Drittens: Mit der Frage weitergehen.

Die Erinnerung nehme ich mit auf den Weg. Und das Vertrauen, das daraus erwächst.

Am Nachmittag konnte ich dann doch noch an der Klosterführung teilnehmen. Am Dienstag ist sie mangels Teilnehmenden – ich war der einzige Angemeldete – ausgefallen. Heute waren wir zu fünft. Es gab interessante Einblicke in die Geschichte des Klosters und seiner Gebäude. Es leben gegenwärtig noch 23 Mönche in der Abtei Maria Laach. Einen Abt haben sie allerdings zur Zeit nicht. Der Konvent konnte keine Mehrheit für einen Kandidaten finden. Die Abtei wird daher für drei Jahre kommissarisch vom Prior-Administrator geführt. Beim Gang über das Klostergelände, das sonst nicht frei zugänglich ist, sind wir an den Ateliers der Künstler-Mönche vorbeigekommen. Keramik im Bauhaus-Stil ist ein Markenzeichen der Klosterbetriebe, daneben gibt es Malerei und einen Verlag. Das Highlight aber ist die Jesuiten-Bibliothek. Ein Foto sagt hier mehr als tausend Worte.

Die Frage, wie eine Jesuiten-Bibliothek in ein Benediktinerkloster gekommen ist, haben wir natürlich auch erfahren, aber das würde jetzt zu weit führen. Die Bibliothek ist leider auch das einzige, was wir von der Klausur zu sehen bekommen.
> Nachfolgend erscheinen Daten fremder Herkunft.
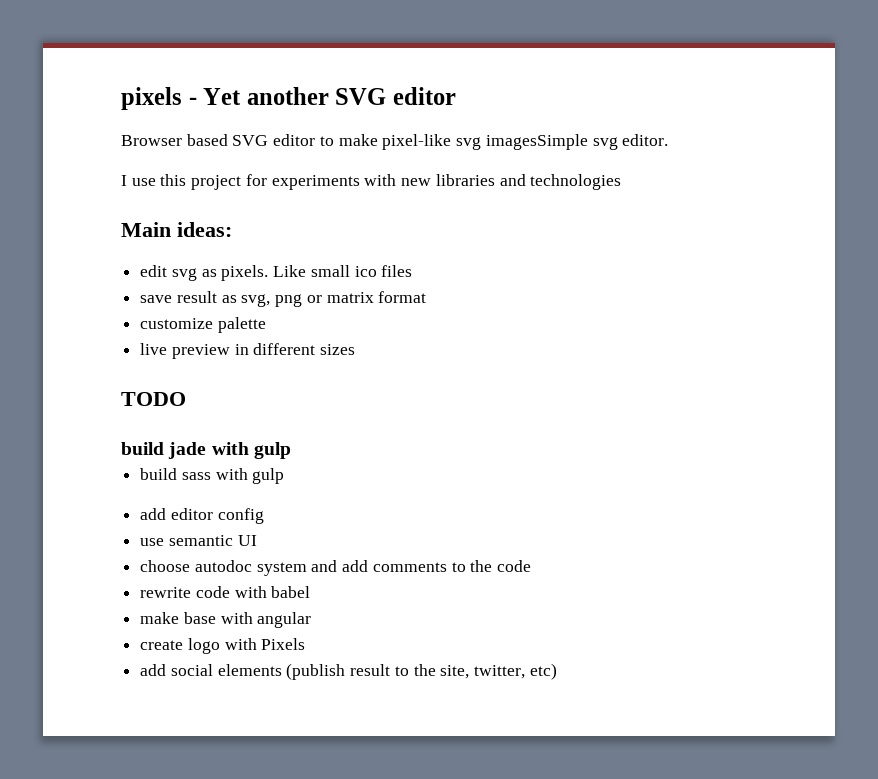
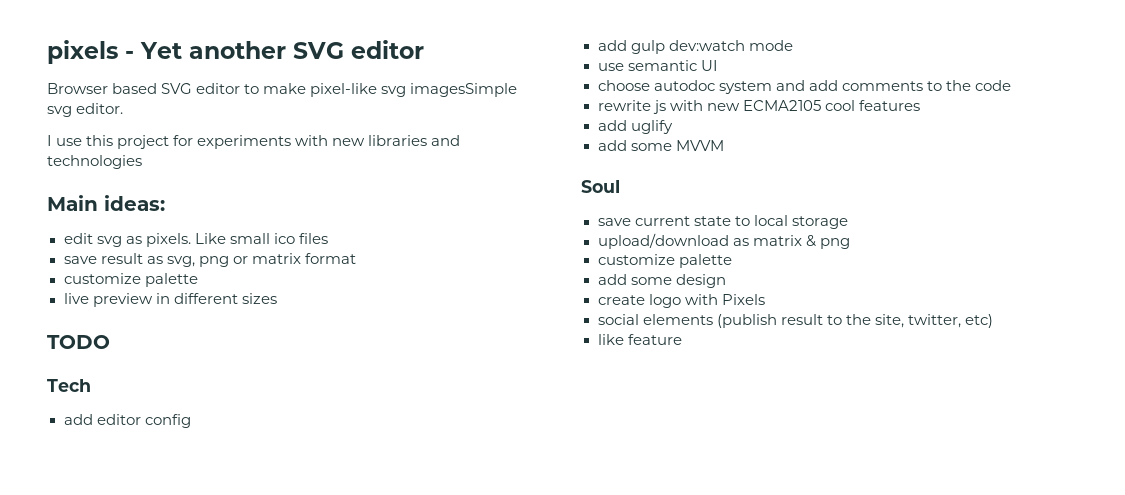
[121,442,291,459] [140,468,285,484] build jade with gulp // build sass with gulp -> [47,379,91,392] Tech
(264, 516) none -> [597,40,793,54] // add gulp dev:watch mode
[195,586,311,598] [140,612,312,628] code with babel // make base with angular -> [652,100,920,114] [597,120,673,134] [597,140,724,151] [581,180,620,193] [597,215,848,229] [597,233,850,249] [597,254,732,268] [597,274,726,288] js with new ECMA2105 cool features // add uglify // add some MVVM // Soul // save current state to local storage // upload/download as matrix & png // customize palette // add some design
[140,664,167,676] add -> (765, 299) none
(557, 671) none -> [597,334,682,345] // like feature

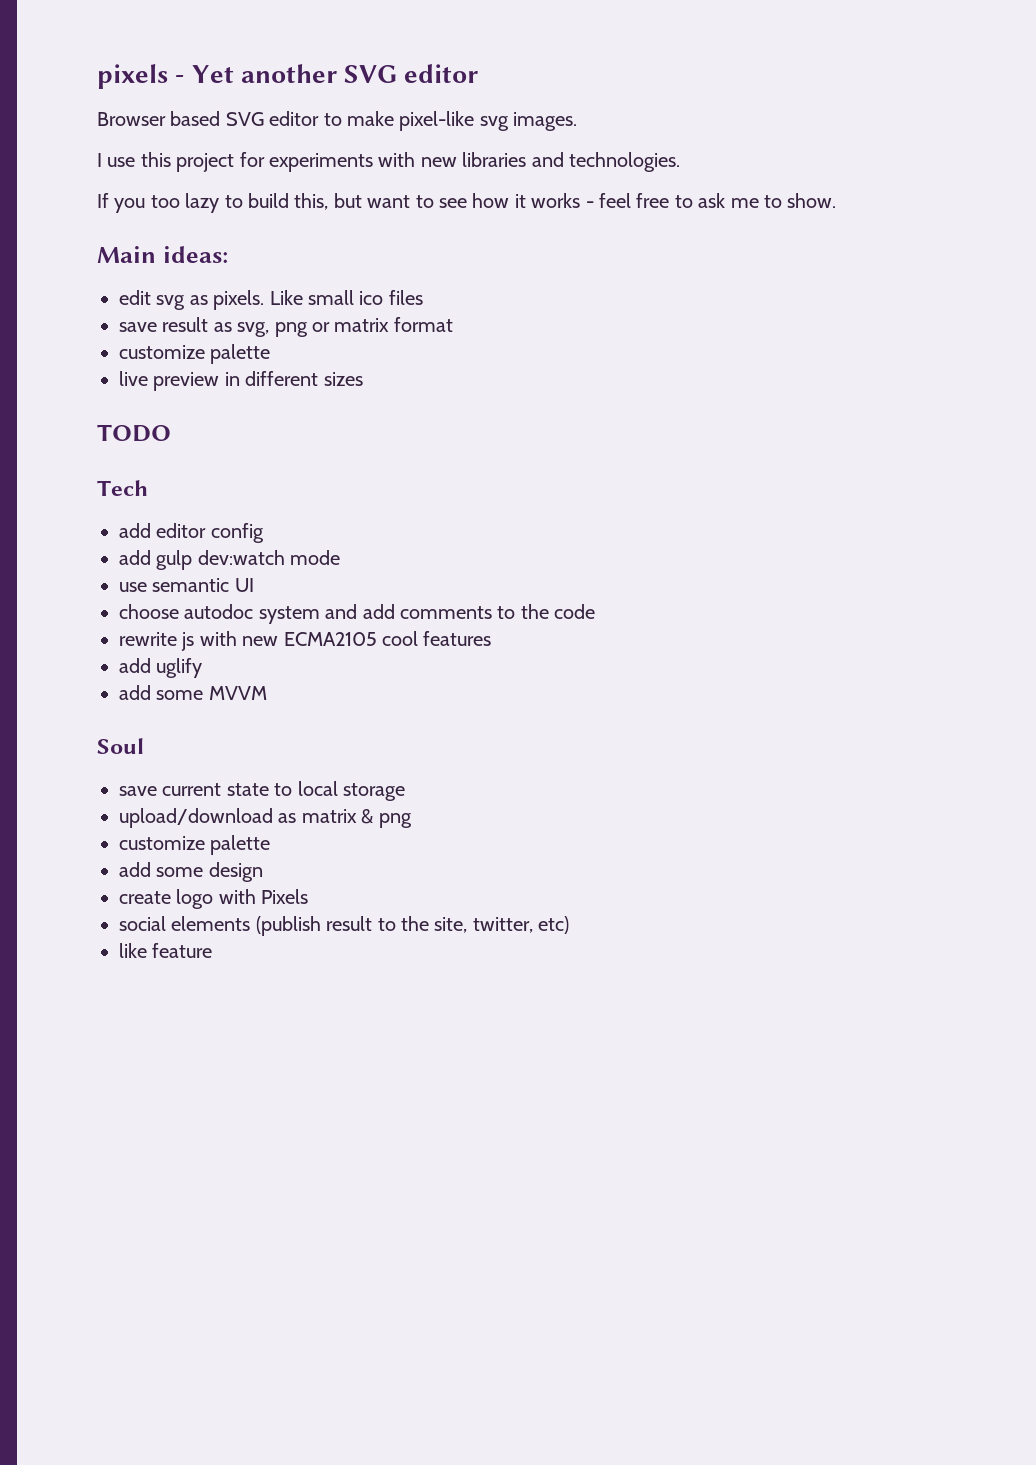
[410,83,518,97] [47,103,124,117] imagesSimple svg editor. -> [513,112,578,131] images.
[47,155,142,169] technologies -> [568,152,680,172] [97,193,837,213] technologies. // If you too lazy to build this, but want to see how it works - feel free to ask me to show.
Unser Klosterführer merkt an, dass ich als Gast im Haus mehr davon gesehen habe, als die Führung zeigen darf.

Tatsächlich bin ich durch die Einladung, mittags und abends mit den Mönchen zu essen, nun schon mehrfach durch den Kreuzgang zum Refektorium gegangen.  Natürlich nie alleine, sondern immer in Begleitung des Priors. Gerne hätte ich auch den Kapitelsaal und die Zellen der Mönche gesehen. Aber dort hat tatsächlich außer dem Konvent niemand Zutritt.

Heute ist dann auch schon der letzte Abend. Morgen werde ich nach dem Frühstück aufbrechen und zunächst zu einem dienstlichen Termin nach Hilden und dann zu einem Zoom-Termin ins Homeoffice fahren. Die Woche endet dann, wie sie begonnen hat, von der Arbeit ins Kloster und aus dem Kloster zur Arbeit. Irgendwie auch eine Form von Ora et Labora.